## EXERCISE INSTRUCTIONS
Could you return every record below word for word, leaving out the pictures?

>>

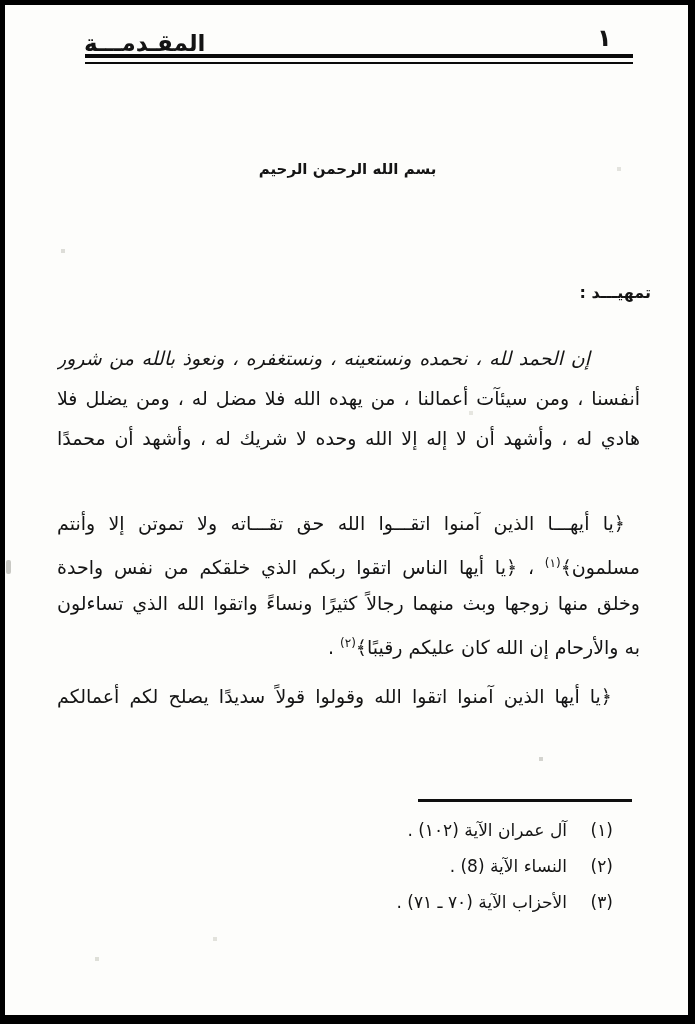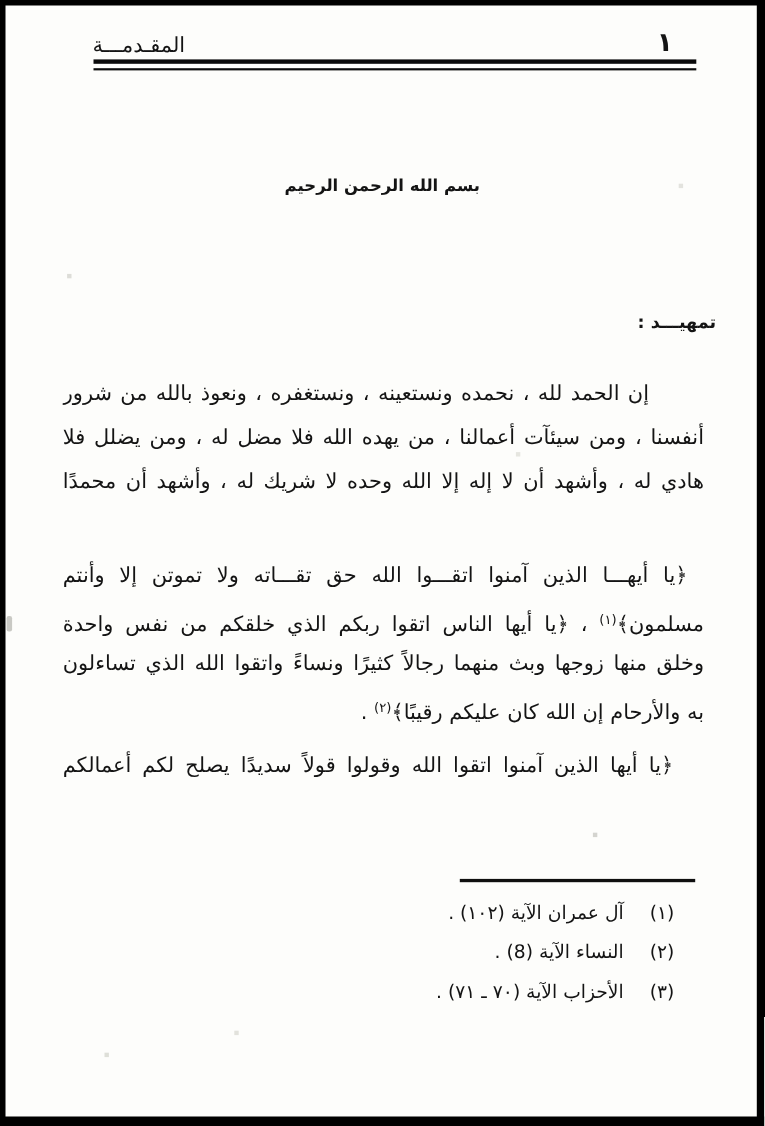--- a/index.html
+++ b/index.html
@@ -22,7 +22,7 @@
   
   .header-title {
     position: absolute; left: 84px; top: 30px;
-    font-size: 19px; font-weight: normal; direction: rtl;
+    font-size: 23px; font-weight: bold; direction: rtl;
   }
   .page-number {
     position: absolute; left: 597px; top: 24px;

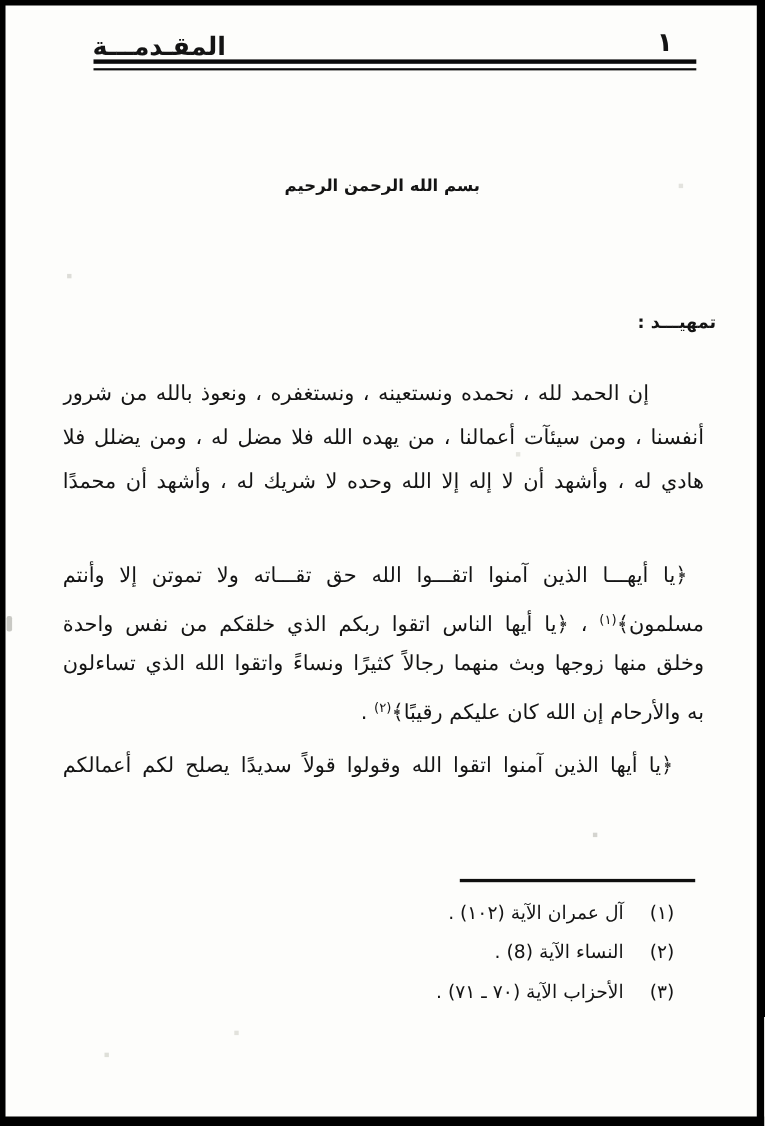--- a/index.html
+++ b/index.html
@@ -57,7 +57,7 @@
     text-align: justify; text-align-last: justify;
   }
   .rline { height: 40px; overflow: hidden; text-align: right; }
-  .ind50 { padding-right: 50px; }
+  .ind50 { padding-right: 50px; font-style: italic; }
   .ind15 { padding-right: 15px; }
   .ind28 { padding-right: 28px; }
   .sup { font-size: 12px; vertical-align: 7px; }

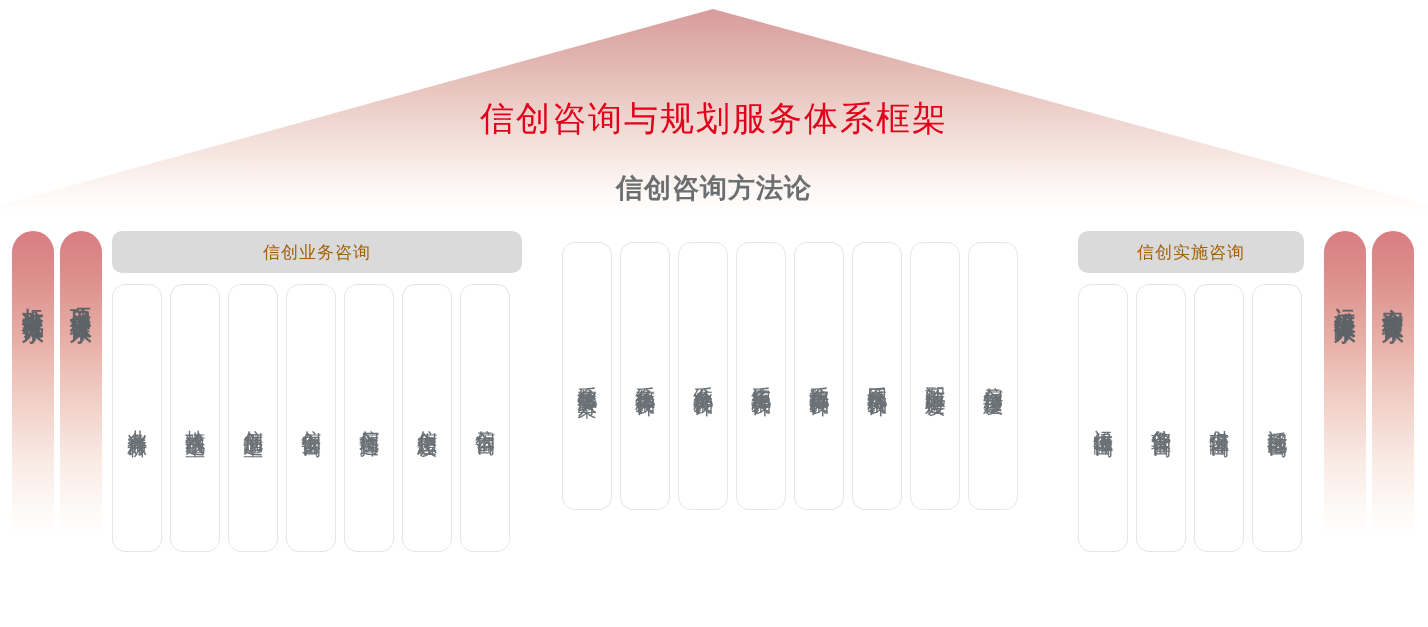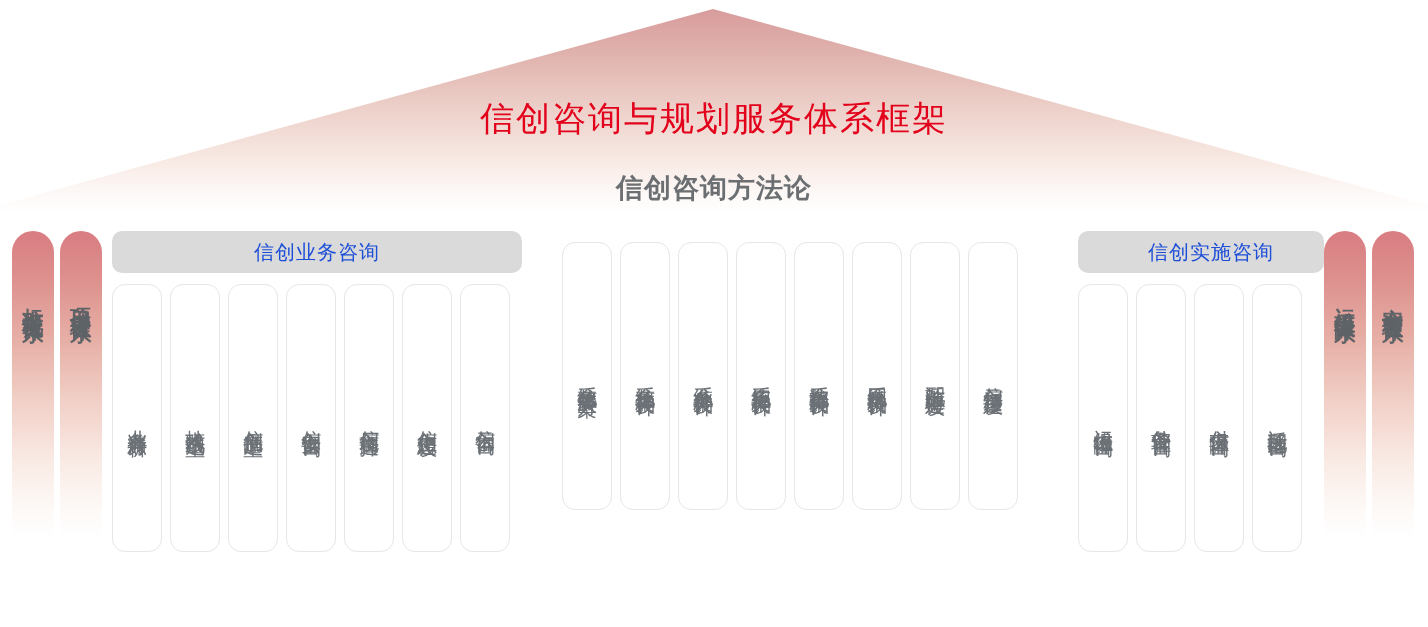--- a/index.html
+++ b/index.html
@@ -64,8 +64,8 @@
     background:#dadada;
     border-radius:10px;
     display:flex;align-items:center;justify-content:center;
-    color:#1d4ed8;
-    font-size:20px;
+    color:#a16207;
+    font-size:17px;
     letter-spacing:1px;
   }
   .group-cards{

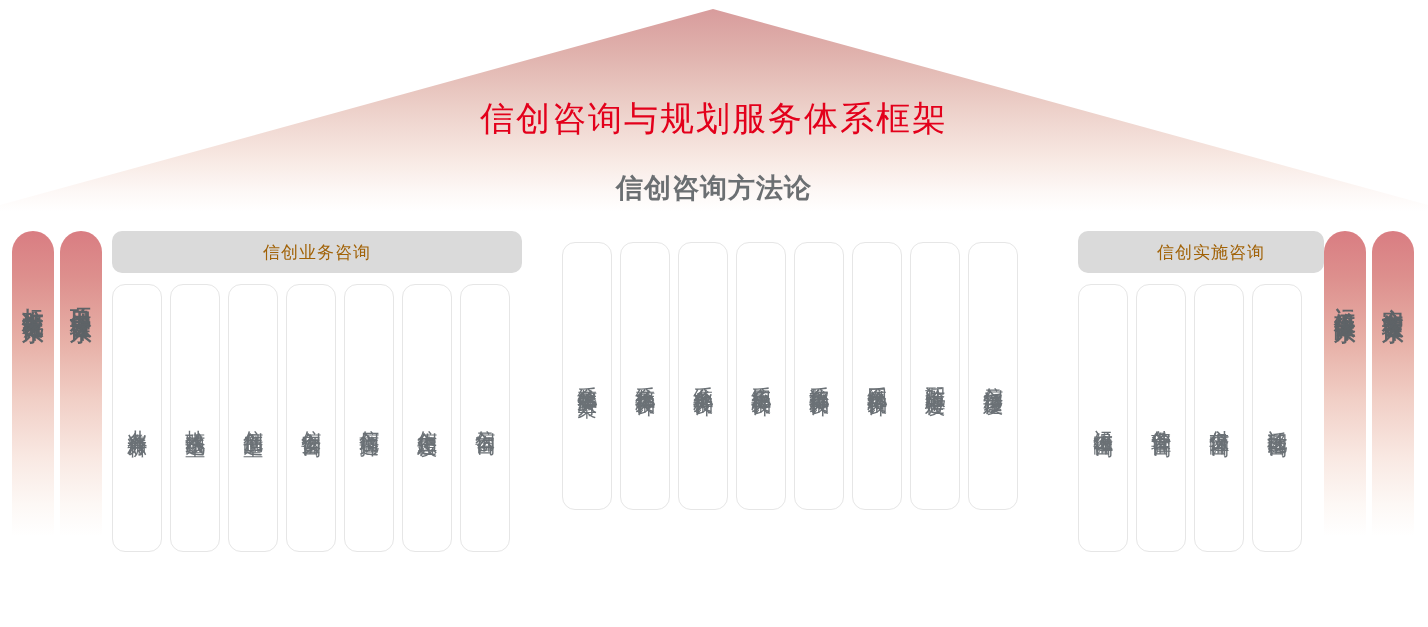--- a/index.html
+++ b/index.html
@@ -95,7 +95,7 @@
   #group-1{left:562px;width:472px;}
   #group-1 .group-header{width:472px;}
   #group-2{left:1078px;width:226px;}
-  #group-2 .group-header{width:226px;padding-left:20px;}
+  #group-2 .group-header{width:226px;}
 
   
   #base{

<<

## RESPONSE BELOW
--- a/index.html
+++ b/index.html
@@ -22,7 +22,7 @@
   
   .header-title {
     position: absolute; left: 84px; top: 30px;
-    font-size: 19px; font-weight: normal; direction: rtl;
+    font-size: 23px; font-weight: bold; direction: rtl;
   }
   .page-number {
     position: absolute; left: 597px; top: 24px;

--- a/index.html
+++ b/index.html
@@ -57,7 +57,7 @@
     text-align: justify; text-align-last: justify;
   }
   .rline { height: 40px; overflow: hidden; text-align: right; }
-  .ind50 { padding-right: 50px; }
+  .ind50 { padding-right: 50px; font-style: italic; }
   .ind15 { padding-right: 15px; }
   .ind28 { padding-right: 28px; }
   .sup { font-size: 12px; vertical-align: 7px; }

--- a/index.html
+++ b/index.html
@@ -64,8 +64,8 @@
     background:#dadada;
     border-radius:10px;
     display:flex;align-items:center;justify-content:center;
-    color:#1d4ed8;
-    font-size:20px;
+    color:#a16207;
+    font-size:17px;
     letter-spacing:1px;
   }
   .group-cards{

--- a/index.html
+++ b/index.html
@@ -95,7 +95,7 @@
   #group-1{left:562px;width:472px;}
   #group-1 .group-header{width:472px;}
   #group-2{left:1078px;width:226px;}
-  #group-2 .group-header{width:226px;padding-left:20px;}
+  #group-2 .group-header{width:226px;}
 
   
   #base{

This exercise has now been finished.